Segundo o professor Lélio Braga Calhau, o stalking é uma forma de violência marcada por repetidas investidas que violam a privacidade da vítima — com métodos que vão desde o envio constante de mensagens, ligações, presentes, até a perseguição física ou virtual (ciberstalking). Quando essa prática se dá no local de trabalho, ela pode configurar uma espécie de assédio moral, especialmente quando reiterada e dotada de intencionalidade persecutória.
O dano moral aqui decorre da invasão contínua da vida privada, do abalo emocional e da humilhação pública. E o mais importante: o empregador responde objetivamente, mesmo que não tenha participado diretamente da conduta — basta que tenha tido ciência e se omitido, ou sequer tenha implementado mecanismos de prevenção.
STALKING NO TRABALHO: VERTICAL E HORIZONTAL
O stalking pode acontecer tanto de forma vertical quanto horizontal. Na modalidade vertical, ele ocorre entre pessoas de hierarquia diferente, como um superior que persegue ou controla um subordinado. Já na modalidade horizontal, o perseguidor está no mesmo nível hierárquico da vítima — o que é ainda mais difícil de identificar sem canais eficazes de denúncia e acompanhamento.
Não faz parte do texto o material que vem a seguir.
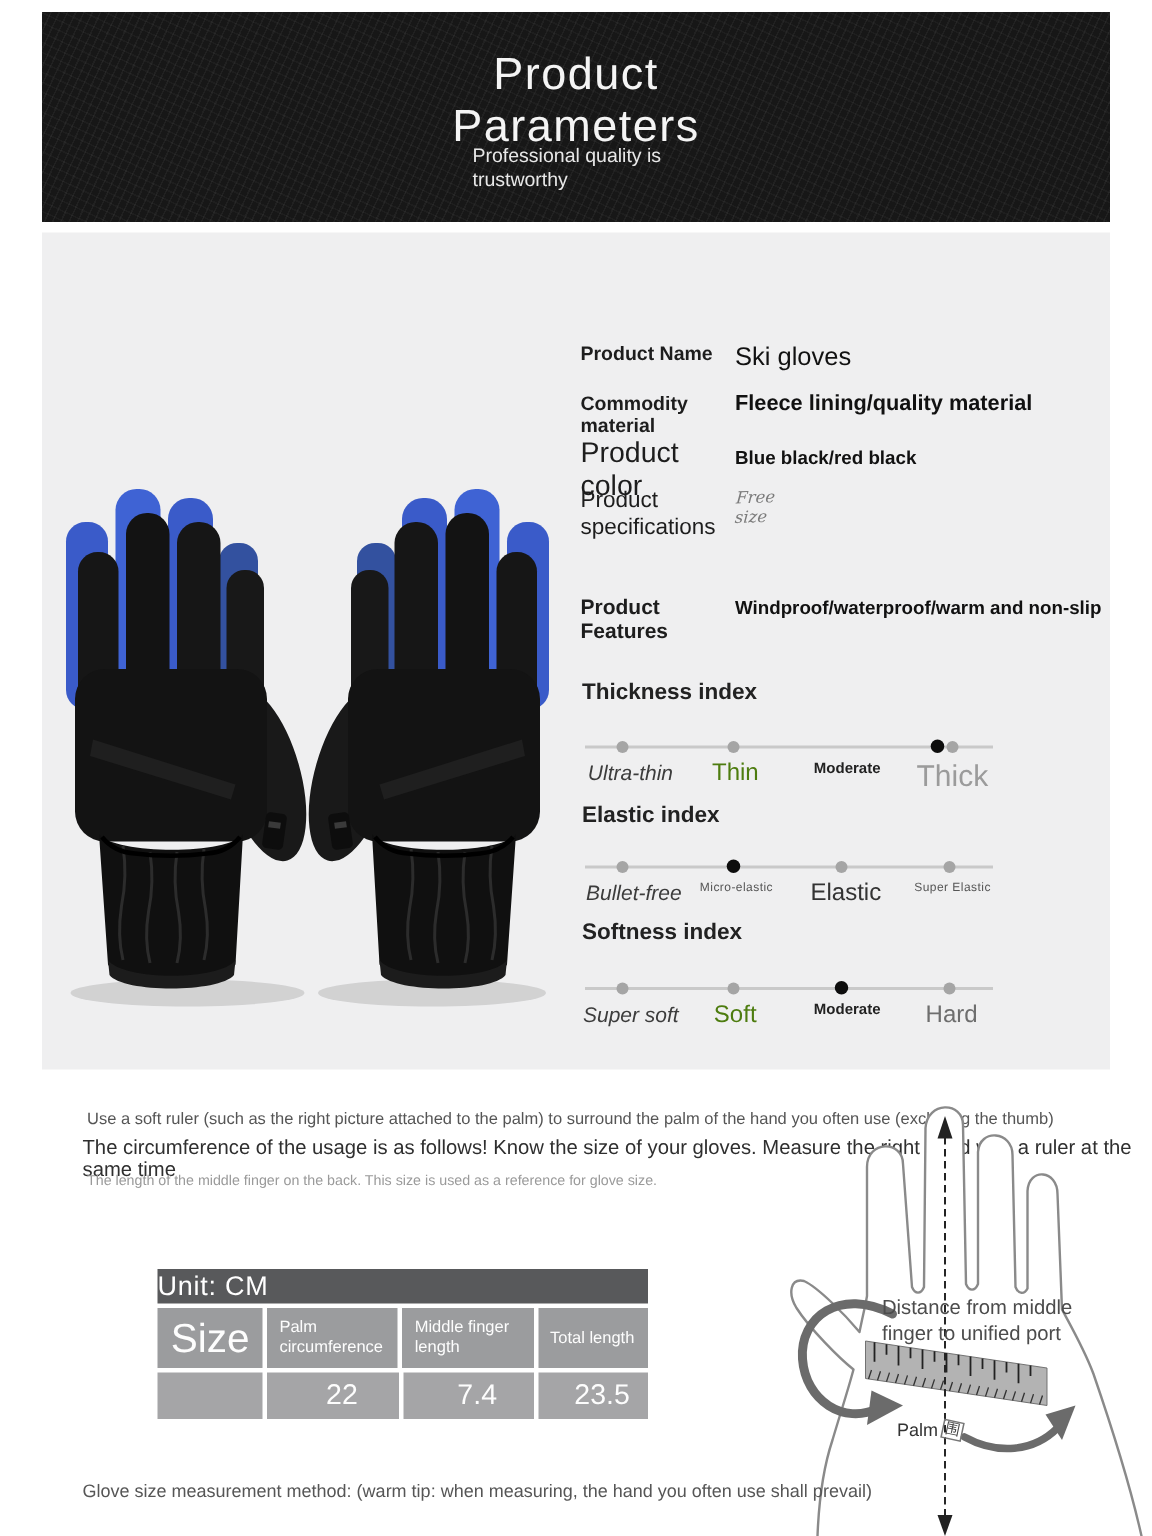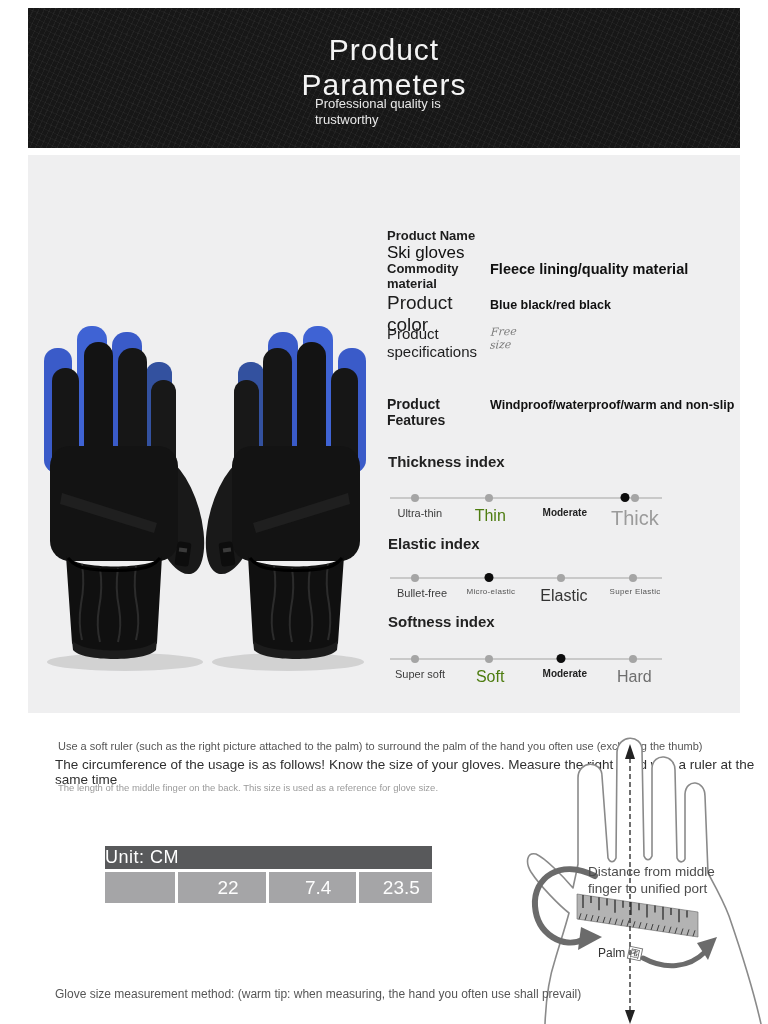"Product Name" .r1 { flex-direction: column -> none }
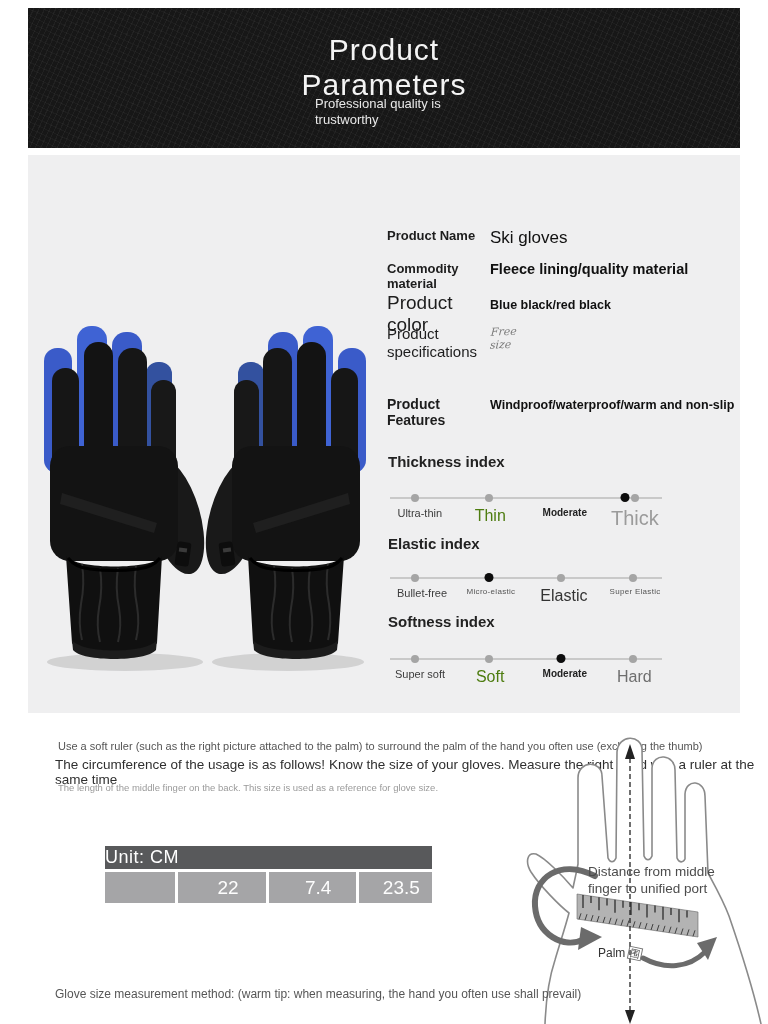"Ultra-thin" .opt-sm { font-size: 11px -> 14px; font-style: none -> italic }
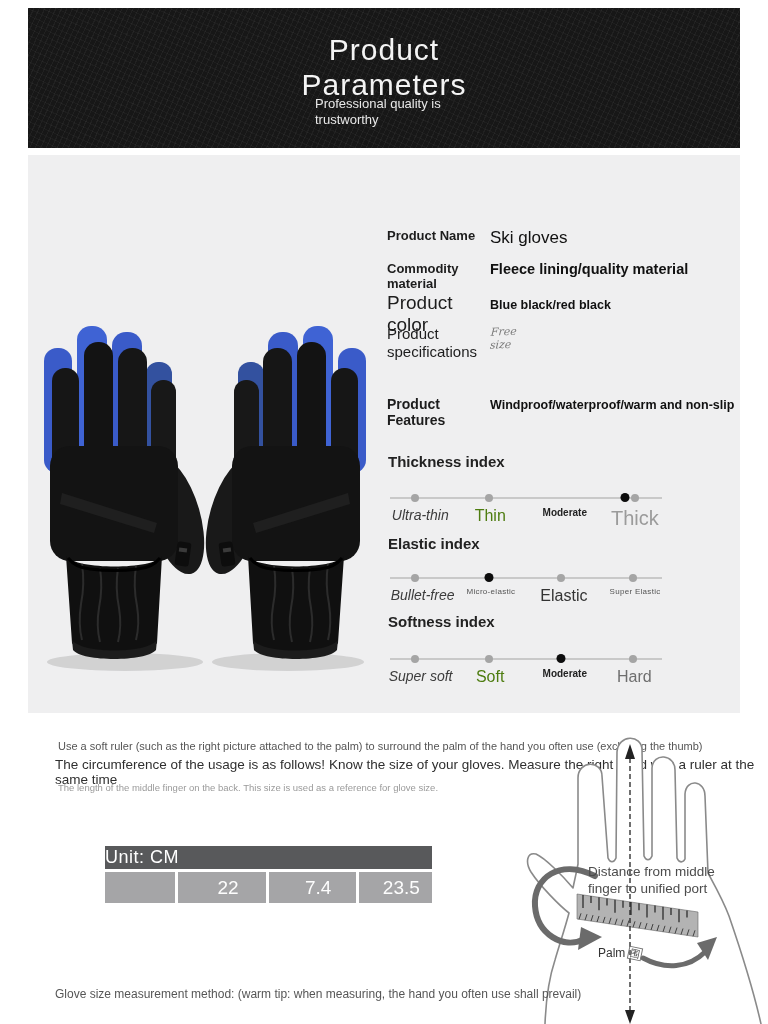"Size" div.trow { html: none -> <div> <div>Size</div> <div>Palm circumference</div> <div>Middle finger length</div> <div>Total length</div> </div> }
Importante destacar que o stalking não é uma prática restrita a um único gênero. Tanto homens quanto mulheres podem ser autores ou vítimas desse tipo de conduta. Há registros crescentes de perseguições cometidas por mulheres contra colegas de trabalho, sejam homens ou outras mulheres — com métodos igualmente danosos, como o envio obsessivo de mensagens, tentativas de controle da rotina, chantagens emocionais e até a disseminação de boatos. A questão de gênero não é determinante para a existência ou gravidade do stalking; o que caracteriza a prática é a repetição da conduta invasiva, o intuito de controlar e o prejuízo causado à vítima.
O QUE A JUSTIÇA DO TRABALHO DE GOIÁS JÁ JULGOU
Em um caso julgado pelo Tribunal Regional do Trabalho da 18ª Região, uma empregada foi vítima de stalking praticado por um colega de trabalho. O comportamento do agressor ultrapassava todos os limites: ele vigiava os passos da colega, controlava seus horários, registrava em planilhas os momentos em que ela saía para lanchar e com quem, além de tirar fotos dela acompanhada de outros homens com o objetivo de alegar que ela estaria traindo o marido.
Mesmo ciente da situação — uma vez que a supervisora foi informada e encaminhou o caso à instituição responsável — a empregadora nada fez para coibir a conduta. As testemunhas confirmaram que o ambiente era constrangedor, e que a planilha com anotações sobre a rotina da trabalhadora era de conhecimento comum entre os empregados.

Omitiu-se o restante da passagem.